April 17 2014 Latest news:
Tuesday, September 25, 2012
Essential repair work to keep Norfolk County Council’s headquarters in use will start next year - after officials today announced a £14m deal for the first phase.
A study investigating the long-term future of County Hall, in Martineau Lane, Norwich, revealed it will cost £22.2m over the next 25 years to repair the building’s structure.
Areas flagged-up in need of attention included leaks in the roof drainage system, wall insulation, a more efficient heating system, asbestos removal and improved lighting and fire alarms.
Canopies have also been used since 2011 at the office’s entrance to protect the 1,200 or so staff and visitors from any threat of falling masonry. A move to a new HQ was ruled out for being too costly.

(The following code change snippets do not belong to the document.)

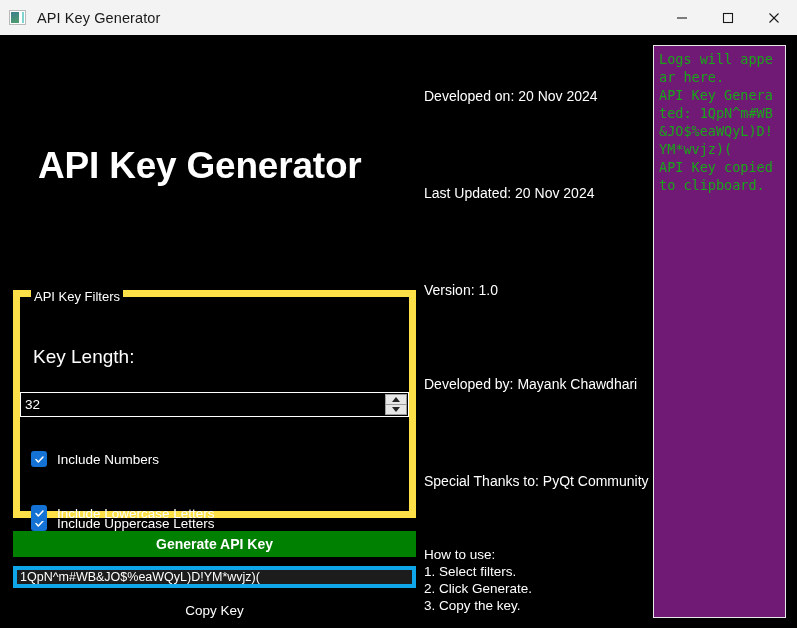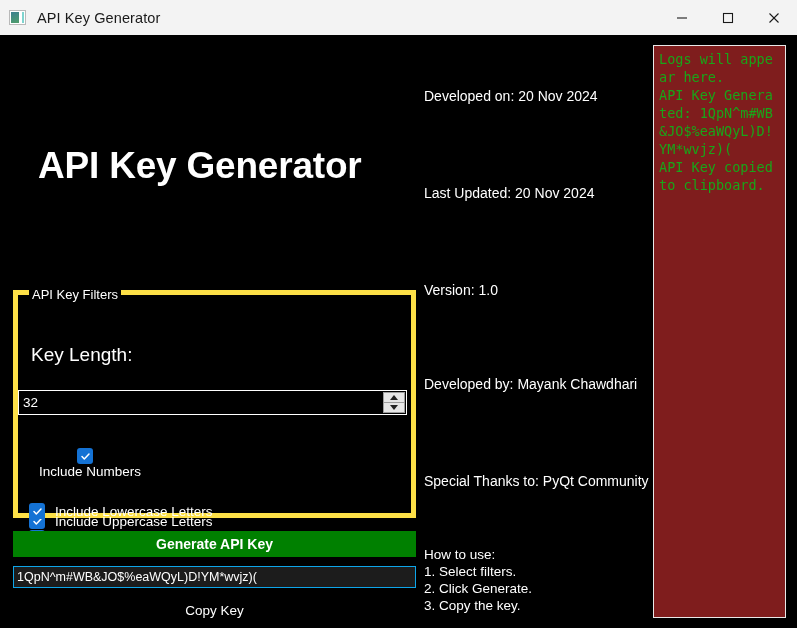"Logs will appear here." #logs-panel { background: #7f1d1d -> #701a75 }
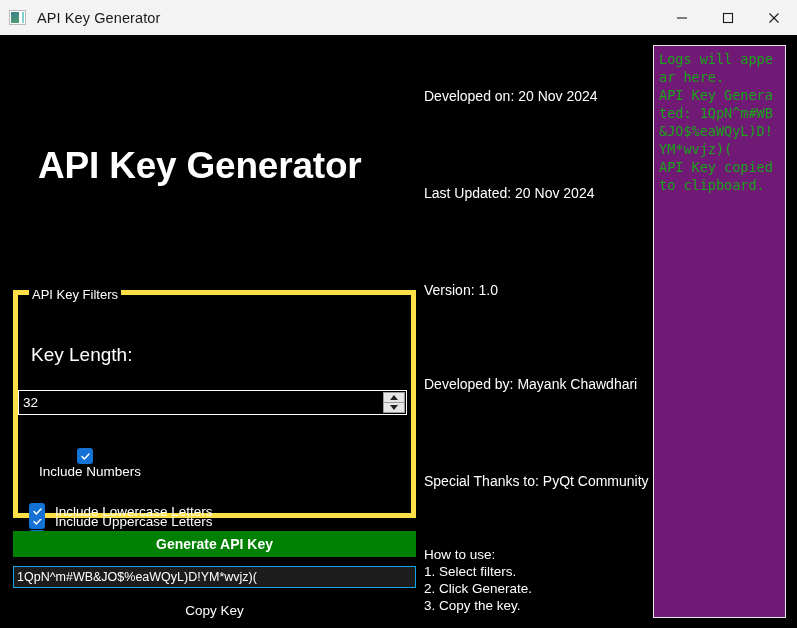"API Key Filters" #filters-group { border: 5px solid #fde047 -> 7px solid #fde047 }
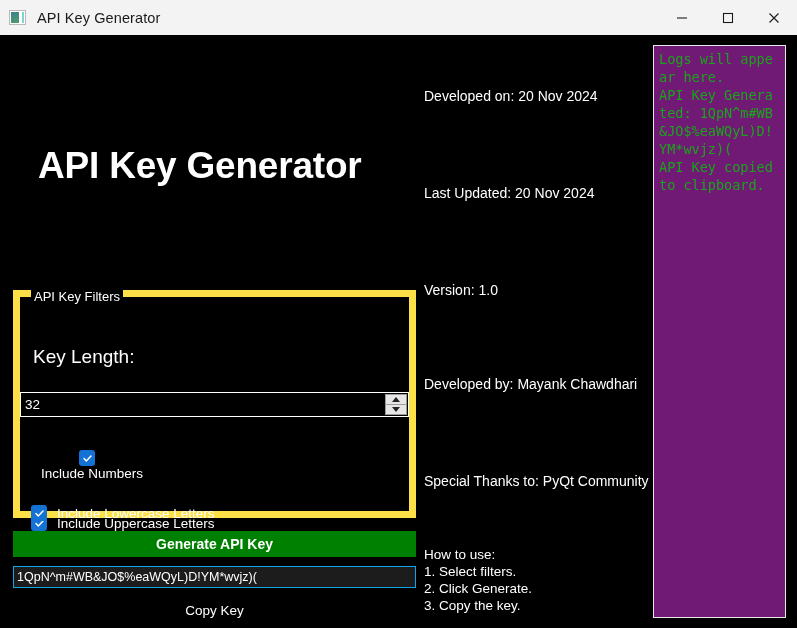"Include Numbers" div.checkbox-row { flex-direction: column -> none }
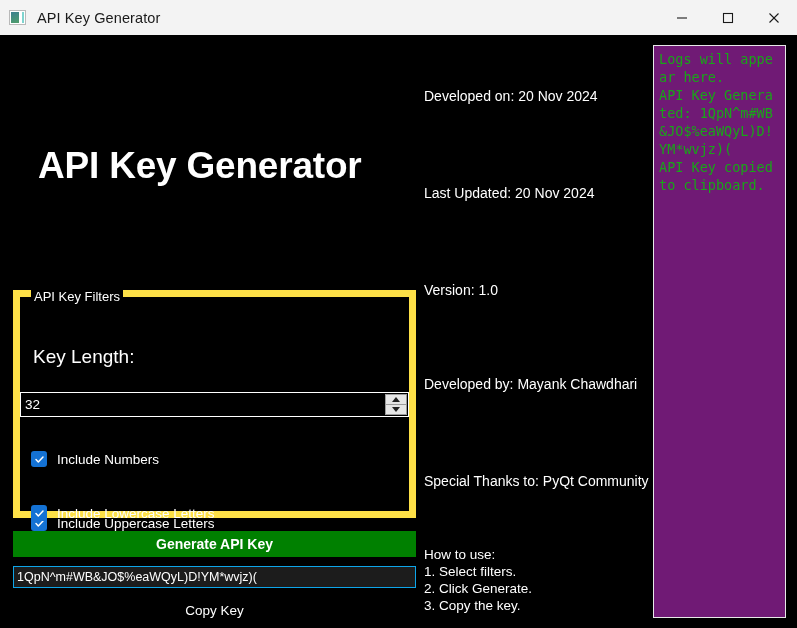"1QpN^m#WB&JO$%eaWQyL)D!YM*wvjz)(" #generated-key-field { border: 1px solid #0ea5e9 -> 4px solid #0ea5e9 }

Now, it has been announced building firm RG Carter, based in Norfolk and across East Anglia, will work with the authority for the rest of this year to plan the County Hall repairs.
Work is expected to start in spring 2013 and last until 2015. The deal is for the first of three phases required for the building.
Council officials say they hope it will create a “leaner and greener” building, with the aim for all Norwich-based staff to use County Hall instead of other offices.
It is hoped this will save £2m a year and make better use of County Hall, which was built in 1968.
RG Carter’s repair work is expected to start at the top of the tower on the roof, rooftop plant and eighth floor.
Mike Britch, managing director of NPS Property Consultants, said: “The most obvious sign that County Hall needs major maintenance is the scaffolding protecting staff and visitors from falling facing tiles, but in fact there are other less visible problems that have to be put right.
“Things such as leaks in the roof drainage system, hidden inside the walls, and problems with the sewers, drains, water and heating systems that are reaching the end of their lives. Movement in the building, although not an immediate risk, requires further investigation so that remedial action can be taken.”
Cliff Jordan, the council’s cabinet member for efficiency, said: “We looked at a number of options, but even with an overall maintenance cost of over £22m, retaining County Hall is the most practical and affordable solution.
“The costs will be offset by savings of up to £2m as staff vacate other buildings and move to County Hall. This is already under way - for example, moving staff out of Sapphire House (Roundtree Way) will save over £300,000 a year.”